Le Carignanois a également obtenu une médaille de la marine américaine parce qu’il a participé au débarquement en France.
Dans la marine canadienne, M. Bherer mentionne s’être rendu en Europe pour vider des camps de concentration en Allemagne à la fin de la Guerre. « Les gens voulaient venir au Canada. On en apportait 800 du coup », indique-t-il.
L’homme se souvient avoir navigué à bord d’un bateau saisi aux Allemands par la marine canadienne. Il le contrôlait à partir du pont et non plus de l’intérieur.
L’hiver, les bateaux étaient ancrés et entreposés à Lévis.

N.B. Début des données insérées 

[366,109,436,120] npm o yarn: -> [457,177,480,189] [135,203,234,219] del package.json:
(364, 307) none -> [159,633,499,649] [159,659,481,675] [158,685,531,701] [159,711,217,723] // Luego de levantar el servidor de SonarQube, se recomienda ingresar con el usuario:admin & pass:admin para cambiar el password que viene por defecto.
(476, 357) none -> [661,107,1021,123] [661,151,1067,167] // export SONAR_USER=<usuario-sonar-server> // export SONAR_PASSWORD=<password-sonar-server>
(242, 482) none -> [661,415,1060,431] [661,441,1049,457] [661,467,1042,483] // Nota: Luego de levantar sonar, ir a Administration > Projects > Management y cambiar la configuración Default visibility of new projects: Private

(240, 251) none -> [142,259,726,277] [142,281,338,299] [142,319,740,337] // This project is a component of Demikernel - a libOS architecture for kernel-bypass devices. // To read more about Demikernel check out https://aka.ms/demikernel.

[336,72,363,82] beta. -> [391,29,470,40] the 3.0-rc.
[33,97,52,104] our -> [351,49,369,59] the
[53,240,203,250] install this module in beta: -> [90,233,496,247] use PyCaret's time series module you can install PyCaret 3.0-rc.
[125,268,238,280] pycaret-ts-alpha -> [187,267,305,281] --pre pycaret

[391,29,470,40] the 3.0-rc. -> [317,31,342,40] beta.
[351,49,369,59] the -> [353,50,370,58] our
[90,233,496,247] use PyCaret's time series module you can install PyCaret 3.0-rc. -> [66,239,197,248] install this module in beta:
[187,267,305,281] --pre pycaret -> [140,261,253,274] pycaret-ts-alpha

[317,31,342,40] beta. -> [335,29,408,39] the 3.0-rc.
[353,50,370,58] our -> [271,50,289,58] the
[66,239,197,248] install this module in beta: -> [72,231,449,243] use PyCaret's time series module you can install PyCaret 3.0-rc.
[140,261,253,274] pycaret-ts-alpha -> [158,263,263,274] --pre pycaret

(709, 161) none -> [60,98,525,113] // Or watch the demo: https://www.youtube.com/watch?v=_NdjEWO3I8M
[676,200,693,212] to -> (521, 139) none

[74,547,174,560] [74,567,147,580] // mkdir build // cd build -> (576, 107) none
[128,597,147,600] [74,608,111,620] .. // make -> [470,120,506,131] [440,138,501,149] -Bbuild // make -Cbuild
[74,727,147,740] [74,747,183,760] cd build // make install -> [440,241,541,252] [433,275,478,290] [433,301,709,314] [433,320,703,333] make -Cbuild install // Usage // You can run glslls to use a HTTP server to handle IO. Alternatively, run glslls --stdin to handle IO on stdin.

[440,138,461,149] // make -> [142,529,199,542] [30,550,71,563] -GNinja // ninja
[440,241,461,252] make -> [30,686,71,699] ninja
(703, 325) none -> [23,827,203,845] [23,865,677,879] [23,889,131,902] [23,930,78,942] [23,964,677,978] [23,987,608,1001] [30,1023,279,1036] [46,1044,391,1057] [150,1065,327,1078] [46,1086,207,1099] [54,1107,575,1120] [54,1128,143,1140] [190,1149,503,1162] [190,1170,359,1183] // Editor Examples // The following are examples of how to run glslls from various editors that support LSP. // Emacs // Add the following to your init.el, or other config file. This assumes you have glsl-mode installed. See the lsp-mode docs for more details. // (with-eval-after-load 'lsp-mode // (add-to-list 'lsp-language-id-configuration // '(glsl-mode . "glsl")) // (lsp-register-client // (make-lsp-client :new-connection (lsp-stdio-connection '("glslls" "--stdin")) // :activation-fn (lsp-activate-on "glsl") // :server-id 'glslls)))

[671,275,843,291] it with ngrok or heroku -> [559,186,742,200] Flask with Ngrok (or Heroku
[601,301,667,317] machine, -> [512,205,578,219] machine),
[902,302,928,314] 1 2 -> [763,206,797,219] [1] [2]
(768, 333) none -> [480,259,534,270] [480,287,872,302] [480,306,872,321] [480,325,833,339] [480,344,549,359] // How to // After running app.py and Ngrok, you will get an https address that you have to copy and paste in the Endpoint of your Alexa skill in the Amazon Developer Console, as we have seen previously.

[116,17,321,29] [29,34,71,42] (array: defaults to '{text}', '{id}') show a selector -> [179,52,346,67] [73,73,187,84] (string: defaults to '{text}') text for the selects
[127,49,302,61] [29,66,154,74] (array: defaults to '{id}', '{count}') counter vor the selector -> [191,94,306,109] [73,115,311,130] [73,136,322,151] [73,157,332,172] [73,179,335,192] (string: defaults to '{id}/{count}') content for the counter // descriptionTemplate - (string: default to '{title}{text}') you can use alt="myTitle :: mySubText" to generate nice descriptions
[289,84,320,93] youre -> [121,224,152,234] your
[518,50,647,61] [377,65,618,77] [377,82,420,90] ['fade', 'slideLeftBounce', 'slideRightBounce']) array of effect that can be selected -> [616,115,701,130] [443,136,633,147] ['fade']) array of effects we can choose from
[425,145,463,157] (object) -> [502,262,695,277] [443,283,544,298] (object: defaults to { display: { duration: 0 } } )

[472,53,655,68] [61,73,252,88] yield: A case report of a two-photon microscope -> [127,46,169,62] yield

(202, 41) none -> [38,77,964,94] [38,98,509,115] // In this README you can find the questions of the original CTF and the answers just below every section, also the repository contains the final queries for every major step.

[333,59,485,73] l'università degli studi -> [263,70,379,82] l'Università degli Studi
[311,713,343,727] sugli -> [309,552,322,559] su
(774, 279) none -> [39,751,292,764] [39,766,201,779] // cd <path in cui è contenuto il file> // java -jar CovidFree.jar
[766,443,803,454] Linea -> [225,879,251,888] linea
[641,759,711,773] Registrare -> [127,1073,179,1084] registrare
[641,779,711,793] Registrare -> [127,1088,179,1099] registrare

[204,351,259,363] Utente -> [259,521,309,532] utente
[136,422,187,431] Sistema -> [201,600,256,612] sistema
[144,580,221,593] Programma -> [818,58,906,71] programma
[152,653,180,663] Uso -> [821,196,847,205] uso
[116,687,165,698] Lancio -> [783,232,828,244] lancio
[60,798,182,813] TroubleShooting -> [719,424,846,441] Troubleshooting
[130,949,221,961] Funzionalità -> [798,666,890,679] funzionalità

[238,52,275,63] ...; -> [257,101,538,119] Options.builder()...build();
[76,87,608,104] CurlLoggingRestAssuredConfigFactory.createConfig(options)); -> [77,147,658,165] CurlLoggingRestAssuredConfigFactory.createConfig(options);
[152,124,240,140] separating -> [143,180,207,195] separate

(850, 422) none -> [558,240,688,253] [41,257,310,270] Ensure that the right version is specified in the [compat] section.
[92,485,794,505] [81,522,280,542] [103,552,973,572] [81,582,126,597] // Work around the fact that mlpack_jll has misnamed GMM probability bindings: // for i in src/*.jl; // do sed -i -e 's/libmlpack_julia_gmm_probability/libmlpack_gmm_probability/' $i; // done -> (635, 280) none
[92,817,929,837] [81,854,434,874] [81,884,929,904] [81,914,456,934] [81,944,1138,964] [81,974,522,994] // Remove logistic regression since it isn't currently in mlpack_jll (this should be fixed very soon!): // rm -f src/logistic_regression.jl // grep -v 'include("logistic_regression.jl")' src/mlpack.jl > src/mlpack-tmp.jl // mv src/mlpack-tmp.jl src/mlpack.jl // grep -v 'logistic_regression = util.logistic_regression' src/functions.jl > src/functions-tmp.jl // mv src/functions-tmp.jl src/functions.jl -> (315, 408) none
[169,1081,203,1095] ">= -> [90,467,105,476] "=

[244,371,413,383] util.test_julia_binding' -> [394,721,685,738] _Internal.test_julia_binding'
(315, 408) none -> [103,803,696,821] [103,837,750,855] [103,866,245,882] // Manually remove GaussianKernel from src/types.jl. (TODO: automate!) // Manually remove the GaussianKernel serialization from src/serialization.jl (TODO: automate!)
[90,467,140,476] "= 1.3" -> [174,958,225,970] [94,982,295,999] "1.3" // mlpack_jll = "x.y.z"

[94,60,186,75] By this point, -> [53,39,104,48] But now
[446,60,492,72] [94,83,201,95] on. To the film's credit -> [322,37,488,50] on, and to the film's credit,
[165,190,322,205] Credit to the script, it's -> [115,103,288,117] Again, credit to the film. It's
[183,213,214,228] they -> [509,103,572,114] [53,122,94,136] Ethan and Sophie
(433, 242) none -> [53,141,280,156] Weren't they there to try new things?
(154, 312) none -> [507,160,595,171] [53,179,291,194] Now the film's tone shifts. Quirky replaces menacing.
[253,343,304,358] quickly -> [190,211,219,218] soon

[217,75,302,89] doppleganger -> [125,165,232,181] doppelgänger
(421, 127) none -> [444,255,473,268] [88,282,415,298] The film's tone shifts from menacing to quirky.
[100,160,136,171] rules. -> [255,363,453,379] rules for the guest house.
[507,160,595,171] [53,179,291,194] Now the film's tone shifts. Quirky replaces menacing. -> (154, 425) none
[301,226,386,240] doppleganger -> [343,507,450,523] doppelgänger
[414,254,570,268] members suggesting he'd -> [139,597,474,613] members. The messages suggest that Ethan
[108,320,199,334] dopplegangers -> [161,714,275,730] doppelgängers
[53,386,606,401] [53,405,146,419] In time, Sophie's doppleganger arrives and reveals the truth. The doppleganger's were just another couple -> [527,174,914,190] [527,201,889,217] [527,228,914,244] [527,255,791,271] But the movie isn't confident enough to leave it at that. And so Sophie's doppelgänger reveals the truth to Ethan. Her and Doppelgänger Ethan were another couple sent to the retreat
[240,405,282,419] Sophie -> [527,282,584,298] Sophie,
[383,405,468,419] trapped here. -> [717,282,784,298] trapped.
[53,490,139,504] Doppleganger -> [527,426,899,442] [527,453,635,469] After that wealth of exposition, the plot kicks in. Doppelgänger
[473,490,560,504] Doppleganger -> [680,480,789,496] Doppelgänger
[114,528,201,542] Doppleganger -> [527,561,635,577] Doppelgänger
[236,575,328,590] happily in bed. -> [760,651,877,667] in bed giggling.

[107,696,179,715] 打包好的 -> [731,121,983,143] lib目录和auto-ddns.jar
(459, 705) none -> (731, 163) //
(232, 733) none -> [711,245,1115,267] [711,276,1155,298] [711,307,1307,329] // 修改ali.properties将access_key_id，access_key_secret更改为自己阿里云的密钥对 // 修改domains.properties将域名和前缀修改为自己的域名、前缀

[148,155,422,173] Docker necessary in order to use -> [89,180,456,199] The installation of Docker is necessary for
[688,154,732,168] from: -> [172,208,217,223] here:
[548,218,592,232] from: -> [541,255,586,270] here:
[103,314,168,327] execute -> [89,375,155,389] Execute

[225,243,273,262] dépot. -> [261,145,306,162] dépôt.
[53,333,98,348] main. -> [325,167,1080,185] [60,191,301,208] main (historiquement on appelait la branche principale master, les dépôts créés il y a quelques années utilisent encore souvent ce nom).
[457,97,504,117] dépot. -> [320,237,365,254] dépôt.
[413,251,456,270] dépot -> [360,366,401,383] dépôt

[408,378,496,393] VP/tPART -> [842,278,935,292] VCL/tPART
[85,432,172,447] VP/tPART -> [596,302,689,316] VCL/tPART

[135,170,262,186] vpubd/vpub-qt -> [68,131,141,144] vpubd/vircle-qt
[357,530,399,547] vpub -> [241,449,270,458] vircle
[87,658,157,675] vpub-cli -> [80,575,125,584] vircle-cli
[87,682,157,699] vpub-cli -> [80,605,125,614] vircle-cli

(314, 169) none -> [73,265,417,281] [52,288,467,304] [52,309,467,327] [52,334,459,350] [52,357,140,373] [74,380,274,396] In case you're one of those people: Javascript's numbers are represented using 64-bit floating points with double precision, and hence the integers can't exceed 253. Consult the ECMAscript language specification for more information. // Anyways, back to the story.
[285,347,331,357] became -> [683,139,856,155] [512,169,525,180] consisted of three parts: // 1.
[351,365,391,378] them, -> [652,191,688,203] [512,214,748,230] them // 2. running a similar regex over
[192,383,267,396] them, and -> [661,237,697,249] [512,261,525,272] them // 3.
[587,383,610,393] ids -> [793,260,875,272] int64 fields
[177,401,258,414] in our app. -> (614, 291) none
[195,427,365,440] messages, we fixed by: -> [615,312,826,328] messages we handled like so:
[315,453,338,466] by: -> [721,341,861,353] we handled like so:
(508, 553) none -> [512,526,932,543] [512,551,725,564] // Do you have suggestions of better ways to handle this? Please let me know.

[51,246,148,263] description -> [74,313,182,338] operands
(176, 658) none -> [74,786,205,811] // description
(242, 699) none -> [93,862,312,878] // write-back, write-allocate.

De train à vapeur à électrique

Dans les années 1960, après avoir conduit des bateaux quelques années, il est devenu ingénieur de train. Il a commencé sur des trains à vapeur et a connu la transition jusqu’au train électrique en passant par le diésel. Il transportait des passagers.
M. Bherer a fait la majorité de sa carrière sur les rails. Il y a travaillé 35 ans. L’homme a dirigé des trains dans le coin de Chambly jusqu’à Montréal. Il est aussi allé à Ottawa.
« J’ai déjà embarqué Pierre Elliott Trudeau, mentionne-t-il. Il venait me rejoindre à l’avant, mais ne restait pas longtemps, c’était trop bruyant. Si tu n’étais pas habitué au bruit, c’était dur. »
Dans ses tâches, il a notamment mis du charbon à la pelle comme carburant pour faire avancer la locomotive.
L’ingénieur de train a été témoin, bien malgré lui, de plusieurs accidents ferroviaires et a dû faire face à la mort. « À l’époque, le système et la sécurité n’étaient pas comme aujourd’hui. Ce n’était pas toujours plaisant », dit-il.
Dans sa carrière, il a aussi passé deux ans dans une jungle du Brésil. Il travaillait pour une compagnie d’aluminium. Il chargeait des wagons de minéraux qui étaient envoyés à Arvida.

Beaucoup de souvenirs

M. Bherer est allé dans différents pays sur les bateaux et les trains. Il cite s’être rendu notamment en Europe, en Écosse, à Londres, en Allemagne, en Belgique, en Hollande, en Argentine, en Jamaïque et au Brésil.
Partout, il récupérait des souvenirs. Par exemple, sur le bateau allemand, il a récupéré une cuillère avec le logo allemand dessus.
« Je les envoyais chez nous et ma mère les gardait. Elle me les a tous remis ». Sa maison en regorge.

La famille

M. Bherer a rencontré sa conjointe, Jeanne d’Arc Perreault, lorsqu’il travaillait sur les trains. Avec elle, il a eu quatre enfants, qui lui ont donné six petits-enfants.
Il a acheté une terre à Carignan où il s’est établi.
Le père soutient ne pas avoir vu tant ses enfants grandir. « Il y avait de l’ouvrage. Parfois, j’étais parti deux, trois jours sur les trains. Je ne couchais pas souvent ici », raconte-t-il.
Deux de ses enfants présents lors de l’entrevue ont souligné ne pas s’en être rendu tellement compte. Il était quand même très présent, selon eux.